Lyon

« Les Lyonnais étaient dans l'insouciance »

Gérard Chauvy Le journaliste et historien revient sur les événements de juin 1940 à Lyon

La France commémore aujourd'hui les 70 ans de l'appel du général de Gaulle à la résistance. Ce 18 juin 1940, l'armée allemande arrivait aux portes de Lyon. Le Musée d'histoire militaire de Lyon consacre une exposition aux événements de juin 1940, à laquelle a participé l'historien Gérard Chauvy. L'auteur de Lyon, 40-44, (Payot, 1993) revient pour 20 Minutes sur cette première occupation allemande, qui dura dix-sept jours.

Quelle est la situation

à Lyon ce 18 juin 1940 ?
Les Lyonnais apprennent dans la soirée que Lyon est déclaré ville ouverte, c'est-à-dire que l'armée française renonce à combattre l'envahisseur allemand et à détruire les ponts. Le maire Edouard Herriot est à Bordeaux, ville où s'est installé le gouvernement du maréchal Pétain. Il lui demande dans la nuit de classer Lyon ville ouverte, pour éviter un carnage, comme il l'a fait pour Paris le 14 juin.

Dans quel état d'esprit

sont les Lyonnais ?
Ils vivaient alors dans une sorte d'insouciance. La guerre était loin. Seul l'afflux de réfugiés du nord de la France et de l'Europe, qui étaient installés au palais de la Foire, leur fait prendre conscience progressivement de l'avancée de l'armée allemande. Il n'y a pas de panique. Jusqu'au 14 juin, quand Paris tombe sans combat. Dès le 16 et le 17 juin, les écoles sont fermées. Les Lyonnais commencent à évacuer la ville.
Quand arrivent les Allemands ?
Ils entrent dans Lyon le 19 juin. Le régiment Grossdeutschland arrive par Caluire et la Croix-Rousse. Les Lyonnais découvrent une armée disciplinée, qui tranche avec l'armée dépenaillée de la France.
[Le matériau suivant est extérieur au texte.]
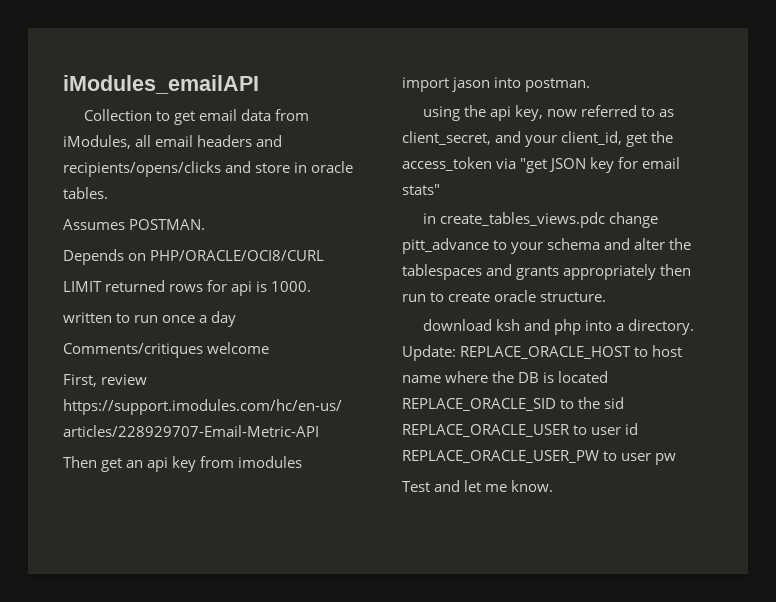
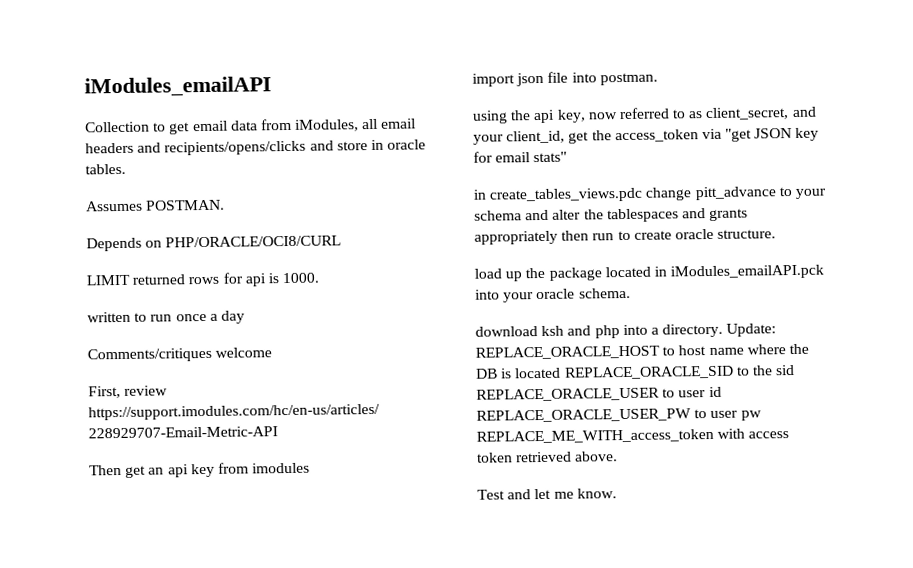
[452,77,491,92] jason -> [516,71,569,87] json file
(607, 297) none -> [474,264,825,282] [475,287,631,303] // load up the package located in iModules_emailAPI.pck into your oracle schema.
(677, 459) none -> [476,428,790,444] [477,451,619,463] REPLACE_ME_WITH_access_token with access token retrieved above.

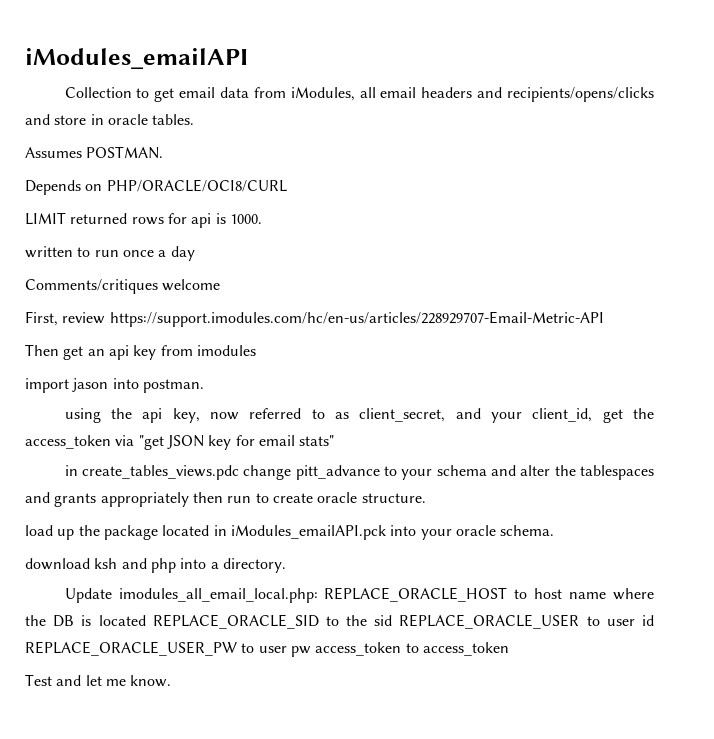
[516,71,569,87] json file -> [72,378,109,392] jason
[726,323,777,337] Update: -> [64,588,318,603] // Update imodules_all_email_local.php:
[476,428,790,444] [477,451,619,463] REPLACE_ME_WITH_access_token with access token retrieved above. -> [315,642,509,656] access_token to access_token

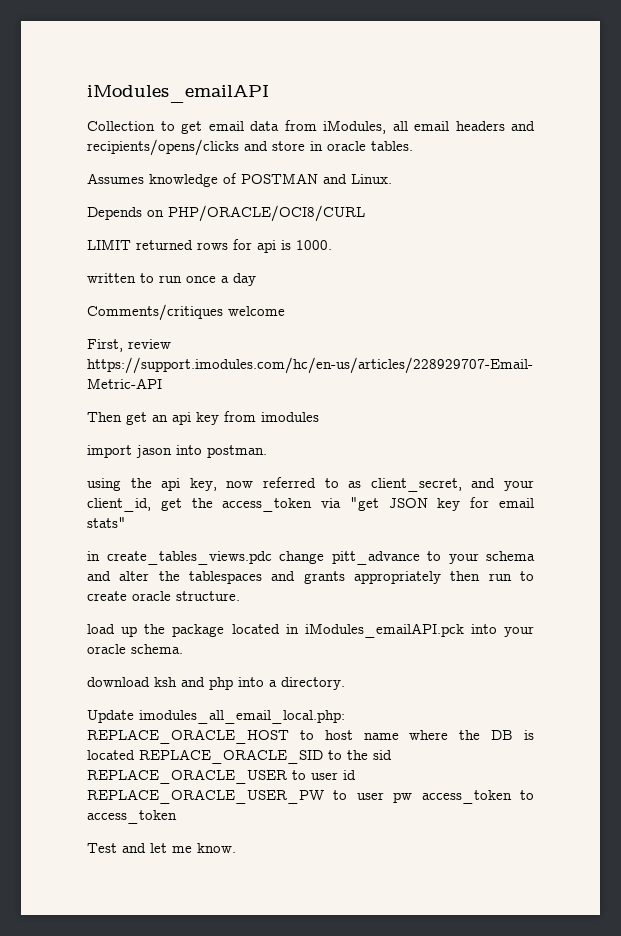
[86,146,164,159] POSTMAN. -> [149,173,392,187] knowledge of POSTMAN and Linux.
Arrivés à la préfecture l'après-midi, ils prennent en otage six personnalités civiles, dont le préfet, le premier adjoint, le cardinal Gerlier, afin de s'assurer de la tranquillité de la population. Ils occupent rapidement les ponts et les points stratégiques de la ville, installent des panneaux en allemand.
Il n'y a pas eu de combats

pour défendre la ville ?
Non, pas à Lyon. Il y a eu quelques escarmouches désespérées, notamment à Caluire. Un soldat du nom de Rendu avait renoncé à se rendre et a monté une barricade avec d'autres soldats. Ils ont été tués. Mais des combats plus violents ont éclaté le 19 juin au nord de Lyon. Le 25e régiment de tirailleurs sénégalais avait reçu l'ordre de tenir des positions sur les nationales 6 et 7. Ils ont ouvert le feu sur les Allemands qui ont rapidement écrasé cette résistance. Les tirailleurs sénégalais ont tous été exécutés. Le lendemain, à Chasselay, les Allemands délogent les derniers tirailleurs, qui seront massacrés et écrasés par les chars.
Comment se comportent

les Allemands à Lyon ?
Jusqu'à leur départ de Lyon le 7 juillet, après les accords d'armistice, les militaires allemands ont voulu donner une image de bons occupants. Ils organisent des défilés, des concerts de musique militaire. Mais ils ont aussi entrepris un pillage de l'économie régionale, en vidant les dépôts industriels et en réquisitionnant les denrées alimentaires. Les Lyonnais commencent à apprendre à vivre avec les restrictions, qui se feront plus dures en 1941 et surtout en 1942, avec le retour de l'armée allemande.